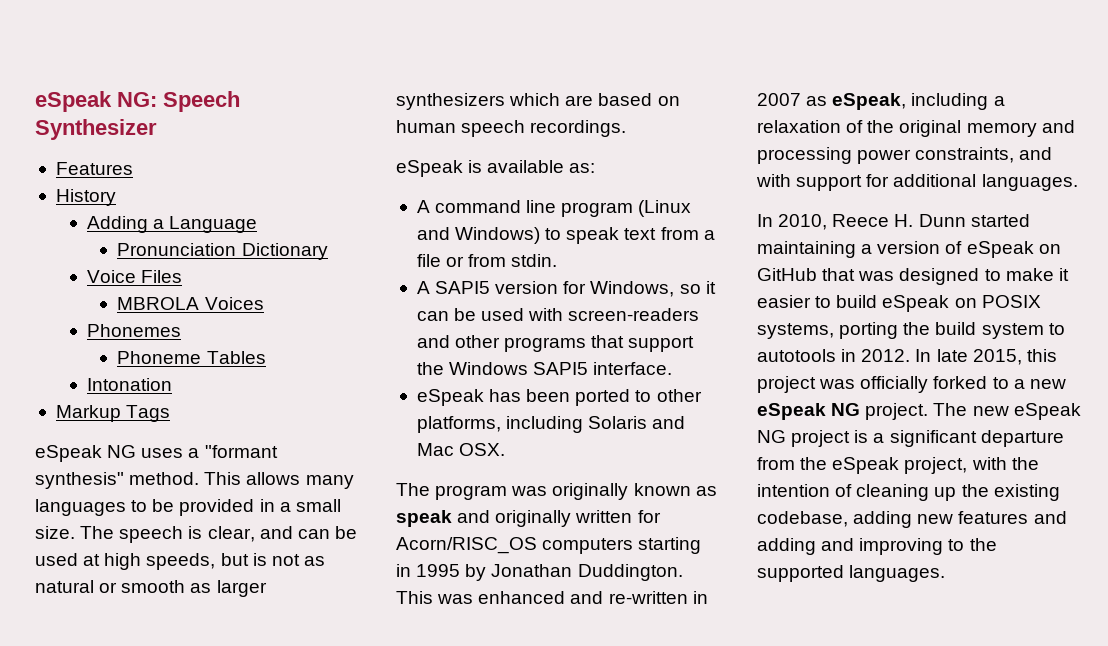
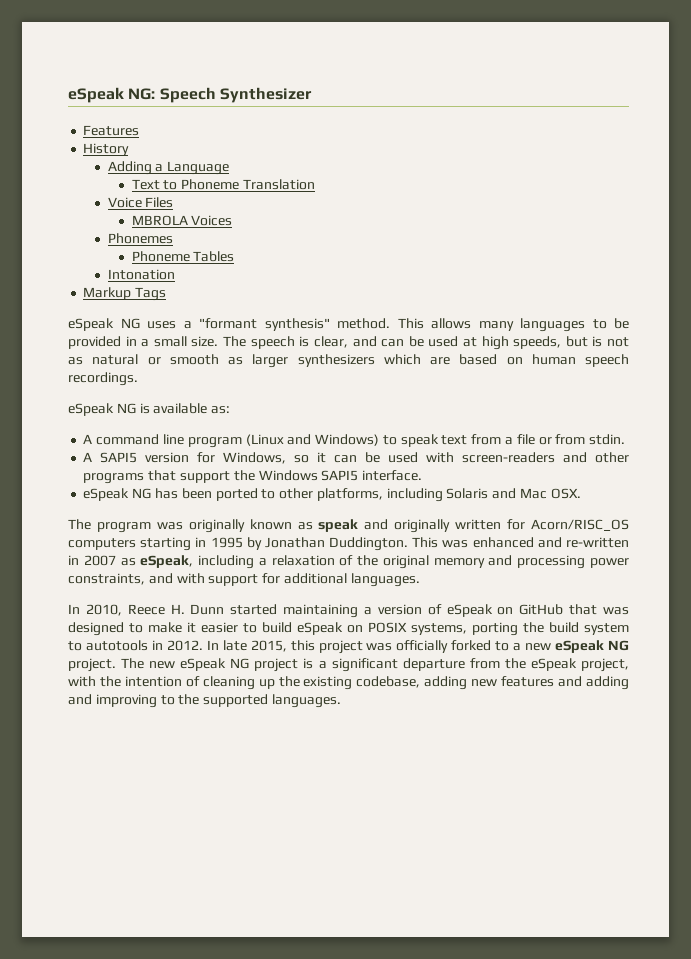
[117,243,328,260] Pronunciation Dictionary -> [131,179,315,190] Text to Phoneme Translation
(463, 168) none -> [116,403,136,414] NG
(484, 397) none -> [132,488,152,499] NG

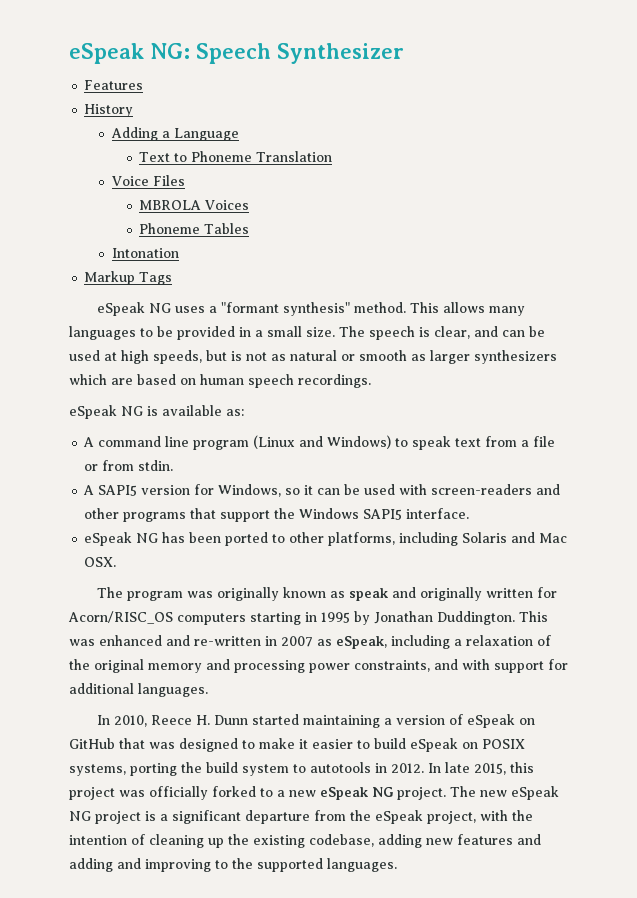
[107,233,173,244] // Phonemes -> (250, 205) none

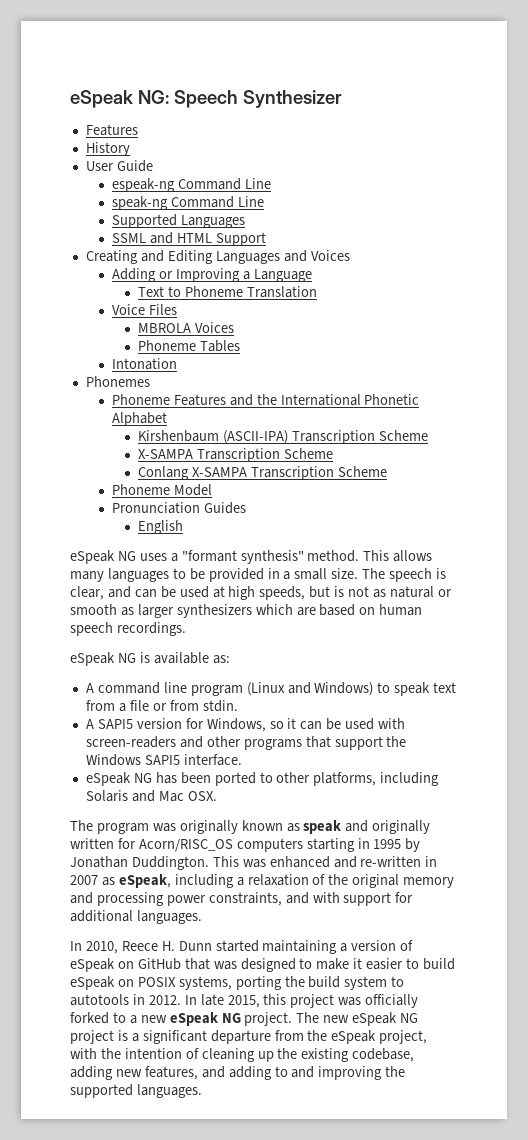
(134, 110) none -> [85,160,153,172] [111,178,271,192] [111,196,264,210] [111,214,245,228] [111,232,266,246] [85,250,350,264] // User Guide // espeak-ng Command Line // speak-ng Command Line // Supported Languages // SSML and HTML Support // Creating and Editing Languages and Voices
(158, 134) none -> [158,268,240,282] or Improving
[84,271,173,285] Markup Tags -> [85,376,150,387] [111,394,420,406] [111,412,167,426] [137,430,428,444] [137,448,333,462] [137,466,387,480] [111,484,212,496] [111,502,246,514] [137,520,183,534] Phonemes // Phoneme Features and the International Phonetic Alphabet // Kirshenbaum (ASCII-IPA) Transcription Scheme // X-SAMPA Transcription Scheme // Conlang X-SAMPA Transcription Scheme // Phoneme Model // Pronunciation Guides // English
[457,834,513,845] features -> [144,1066,198,1080] features,
(113, 865) none -> [274,1066,288,1077] to
[215,860,228,869] to -> (383, 1073) none

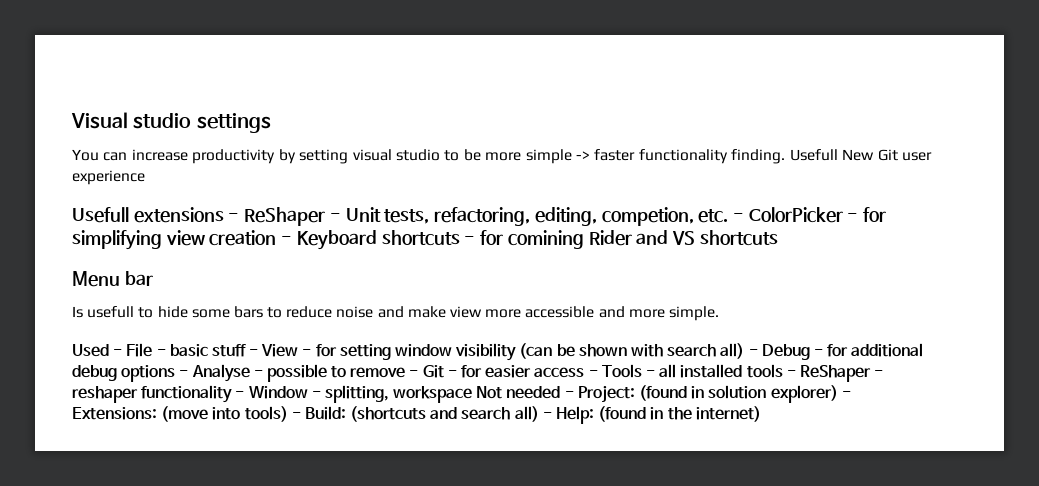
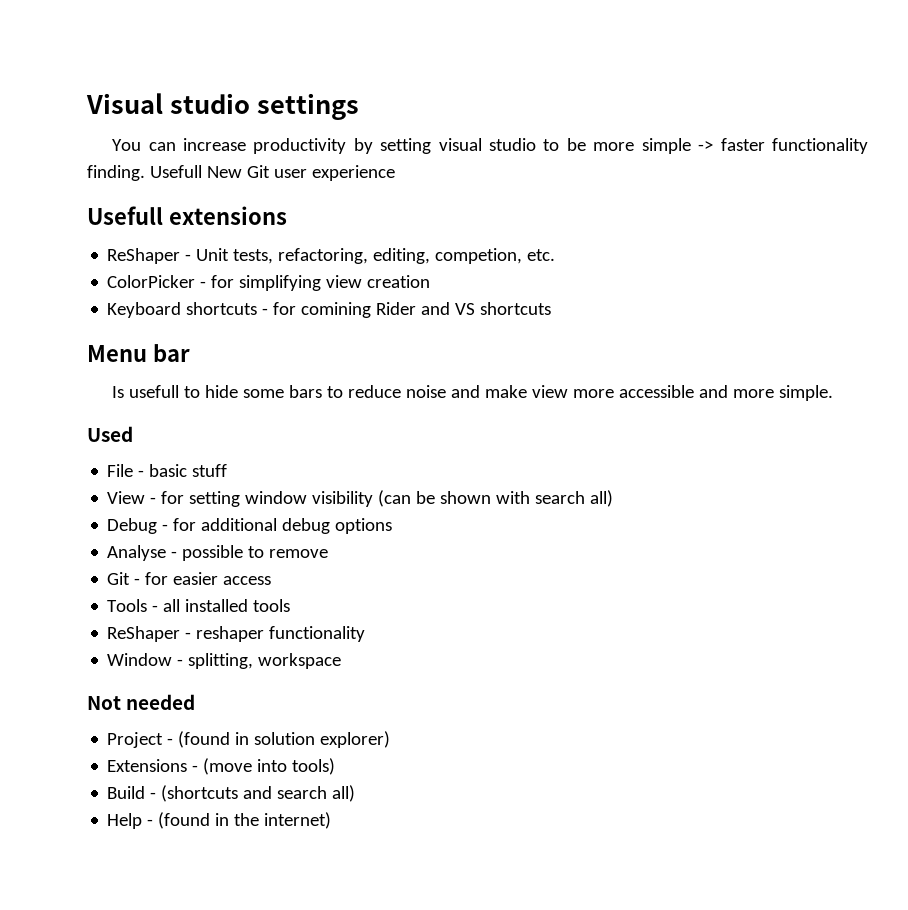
[228,213,240,221] - -> (287, 215) //
[732,213,744,221] - -> (556, 255) //
[281,236,293,244] - -> (431, 281) //
[113,349,123,356] - -> (133, 434) //
[249,349,259,356] - -> (228, 470) //
[748,349,758,356] - -> (614, 498) //
[179,370,189,377] - -> (393, 526) //
[409,370,419,377] - -> (329, 553) //
[588,370,598,377] - -> (272, 580) //
[786,370,796,377] - -> (291, 605) //
[235,391,245,398] - -> (366, 634) //
(473, 394) none -> (342, 661) //
[564,385,635,403] - Project: -> [107,732,174,748] // Project -
[841,391,851,398] [72,407,157,420] - Extensions: -> [107,759,199,772] // Extensions -
[291,406,346,420] - Build: -> [107,786,157,799] // Build -
[542,406,595,424] - Help: -> [107,813,154,829] // Help -

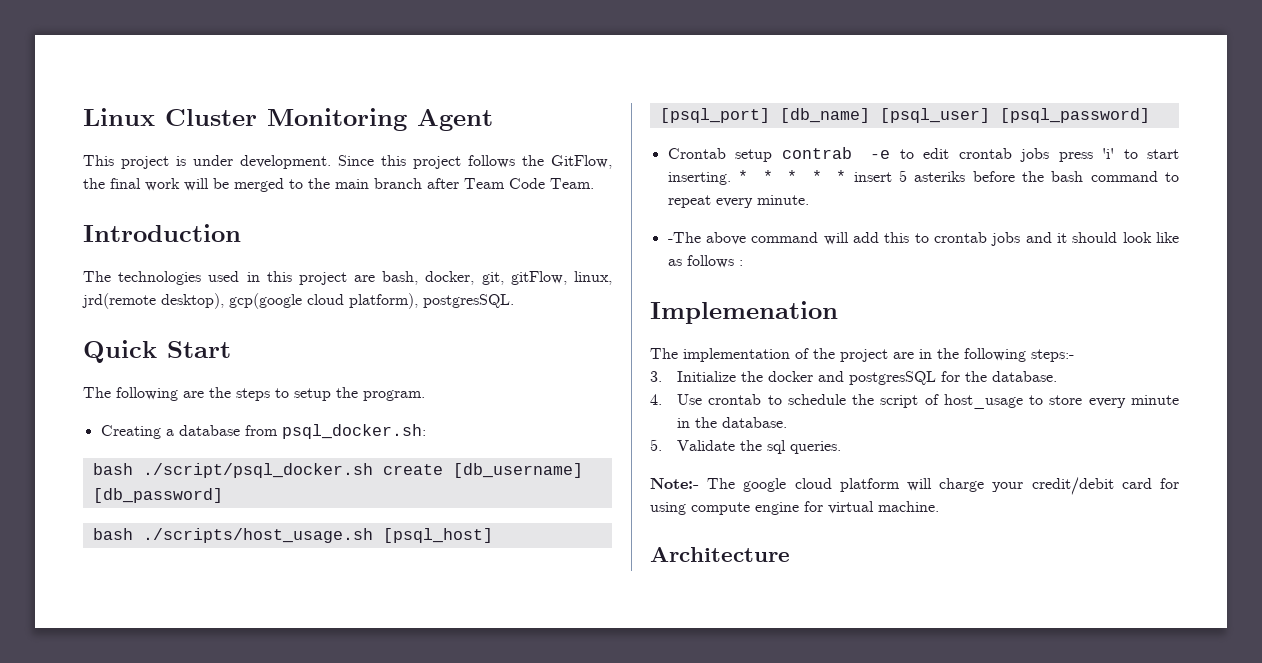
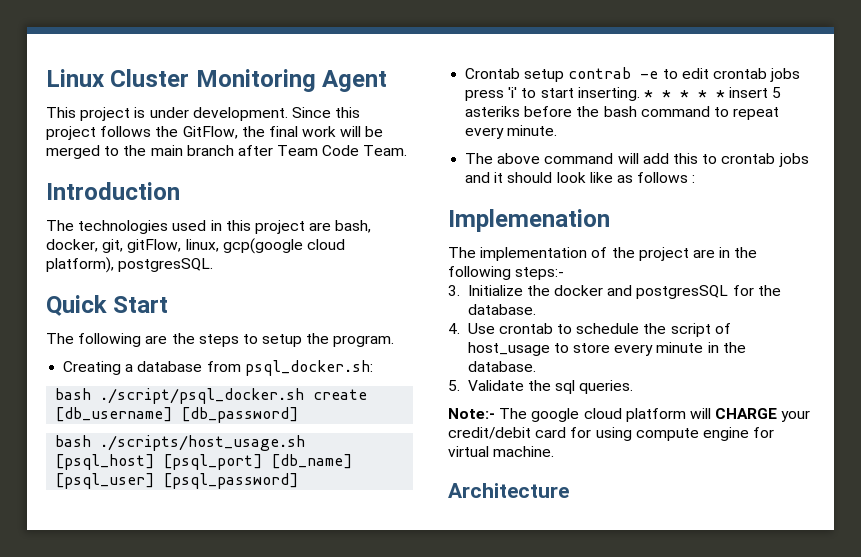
[82,293,224,309] jrd(remote desktop), -> (219, 245) none
[667,232,701,243] -The -> [465,153,494,164] The
[939,478,985,492] charge -> [715,408,778,419] CHARGE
· · · ·
The stretch to restate runs from the line above containing "(463, 168) none -> [116,403,136,414] NG" through the line containing "(158, 134) none". Copy it word for word, ends included, without pictures.

OUTPUT OF THE EXERCISE:
(463, 168) none -> [116,403,136,414] NG
(484, 397) none -> [132,488,152,499] NG

[107,233,173,244] // Phonemes -> (250, 205) none

(134, 110) none -> [85,160,153,172] [111,178,271,192] [111,196,264,210] [111,214,245,228] [111,232,266,246] [85,250,350,264] // User Guide // espeak-ng Command Line // speak-ng Command Line // Supported Languages // SSML and HTML Support // Creating and Editing Languages and Voices
(158, 134) none -> [158,268,240,282] or Improving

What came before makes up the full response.